Manca, per esempio, una sinergia significativa con i commercianti riminesi. Alcuni espongono in vetrina un depliant del Festival, ma siamo lontani da un'azione forte e integrata. La sensazione, nel complesso, è che da parte dei commercianti manchi in primo luogo una consapevolezza delle potenzialità del Festival.
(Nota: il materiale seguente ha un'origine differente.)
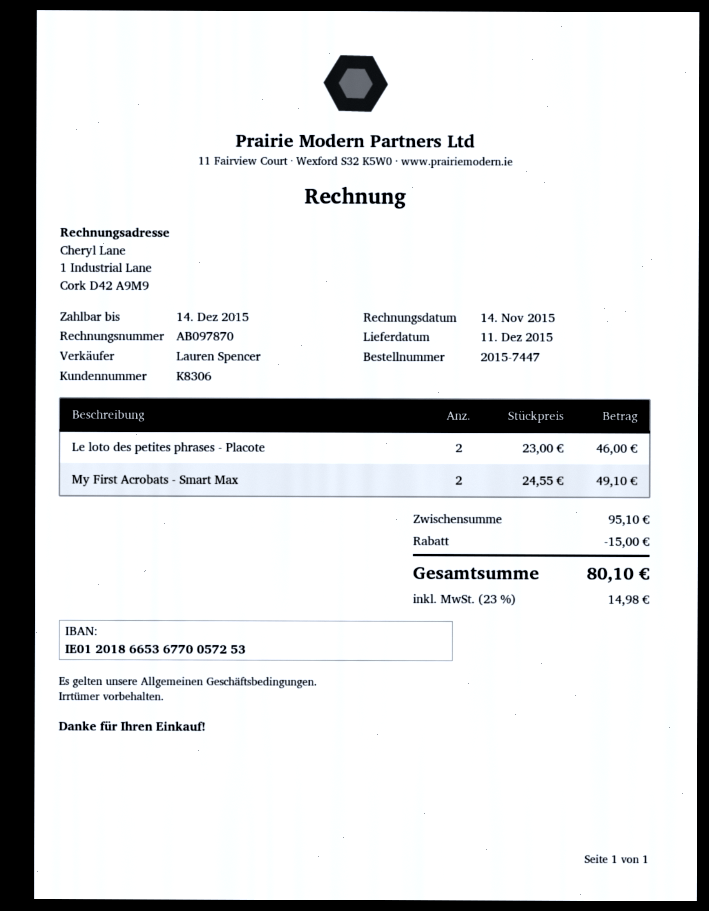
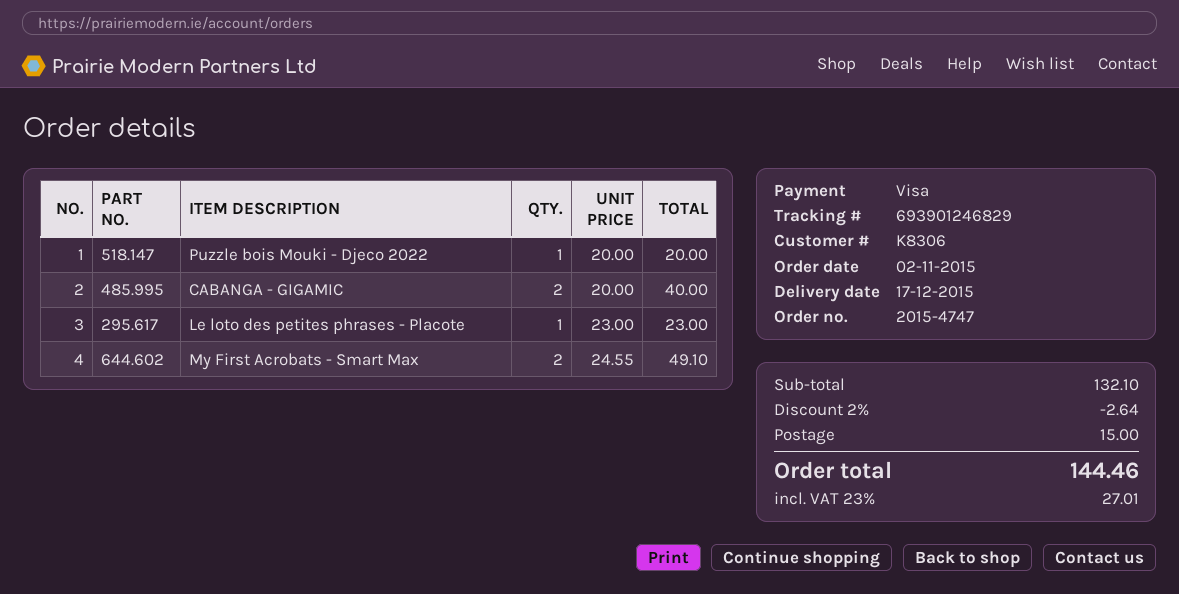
order number: 2015-7447 -> 2015-4747
delivery date: 2015-12-11 -> 2015-12-17
Le loto des petites phrases - Placote: 2 x 23.00 = 46.00 -> 1 x 23.00 = 23.00
Puzzle bois Mouki - Djeco 2022: none -> 1 x 20.00 = 20.00
CABANGA - GIGAMIC: none -> 2 x 20.00 = 40.00
subtotal: 95.10 -> 132.10
discount: 15.00 -> 2.64
shipping: none -> 15.00
tax: 23% = 14.98 -> 23% = 27.01
total: 80.10 -> 144.46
Manca, inoltre, un'interazione significativa con i ristoratori: vi sono ristoranti convenzionati col Festival che offrono sconti ai partecipanti accreditati, e che hanno pensato a dei menù ad hoc sul mondo antico, ma ciò è avvenuto più in base a contatti personali che a una politica organica.
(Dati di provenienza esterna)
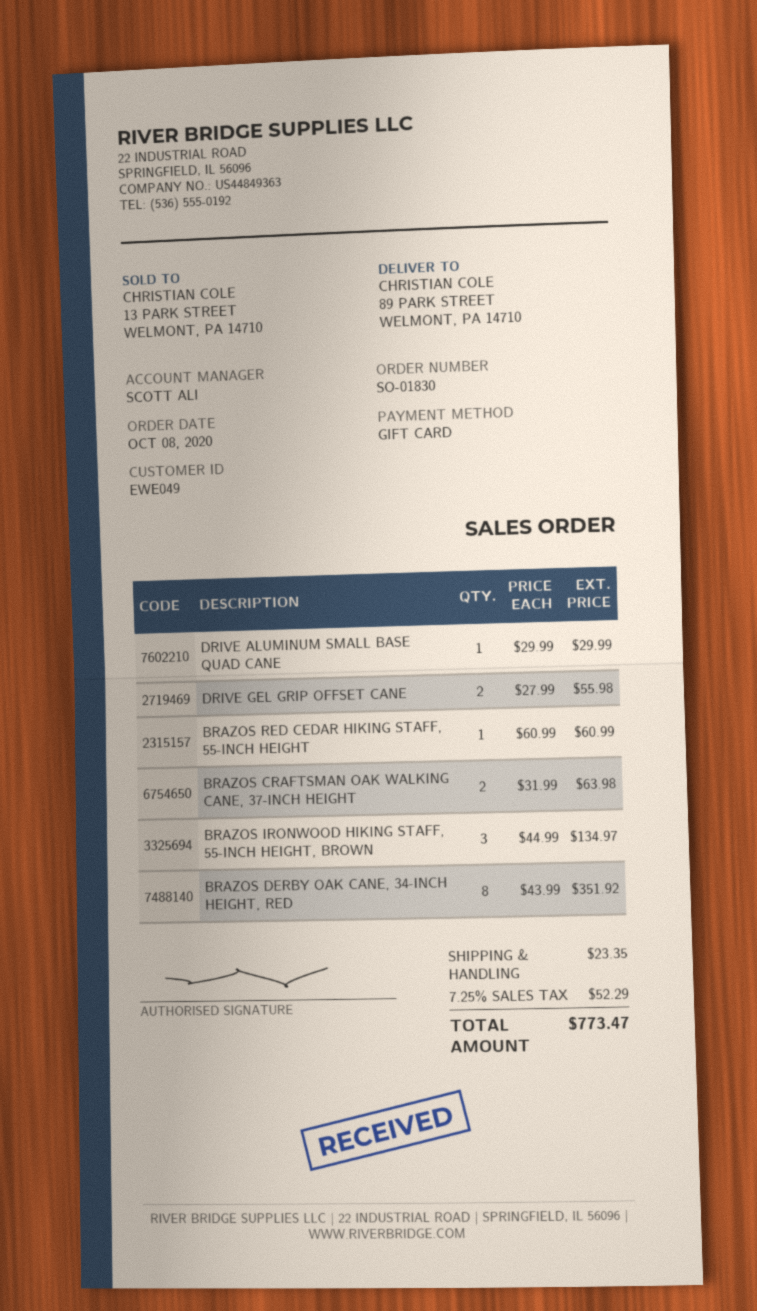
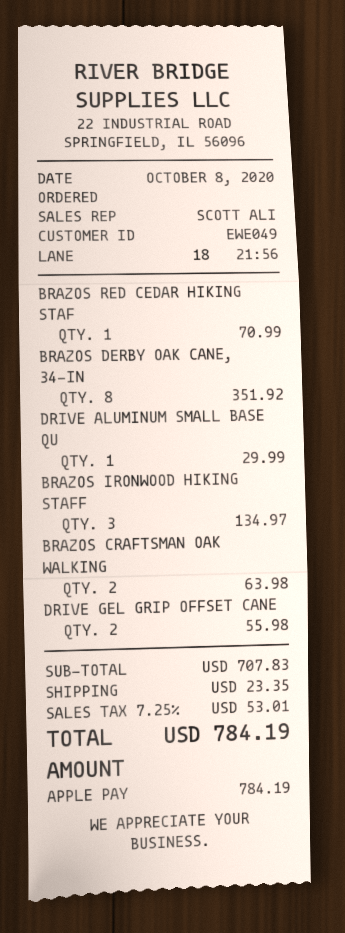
payment method: gift card -> Apple Pay
BRAZOS RED CEDAR HIKING STAFF, 55-INCH HEIGHT: 1 for 60.99 -> 1 for 70.99
tax: 7.25% = 52.29 -> 7.25% = 53.01
total: 773.47 -> 784.19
Manca, soprattutto, l'interazione con le strutture turistiche e con gli uffici per il turismo. Di Bella affronta con franchezza questo tema senza negare un certo disappunto: "Sì, con l'Azienda di promozione turistica ci sono dei rapporti. Del resto, non a caso l'agenzia regionale per il turismo ha sede a Rimini. Devo dire che, però, a parte un appoggio degli uffici, un supporto nell'aiutare la comunicazione verso la stampa, non è stata investita neanche una lira da parte di loro. Penso che la ritengano un'iniziativa assolutamente marginale". La scissione fra le due anime della città (centro storico = cultura / Marina Centro = divertimento) si avverte nelle parole di moltissimi intervistati; e la mancata sinergia fra le varie strutture preposte al turismo riminese sembra in effetti costituire uno dei maggiori problemi del Festival. Ma quanto è dovuto, come afferma Di Bella, a una mancata sensibilità dei circuiti del "grande turismo" verso le iniziative culturali? E quanto invece a una sorta di titubanza, da parte dell'organizzazione del Festival, ma forse anche dei suoi stessi frequentatori, a entrare nelle logiche massificate del turismo popolare?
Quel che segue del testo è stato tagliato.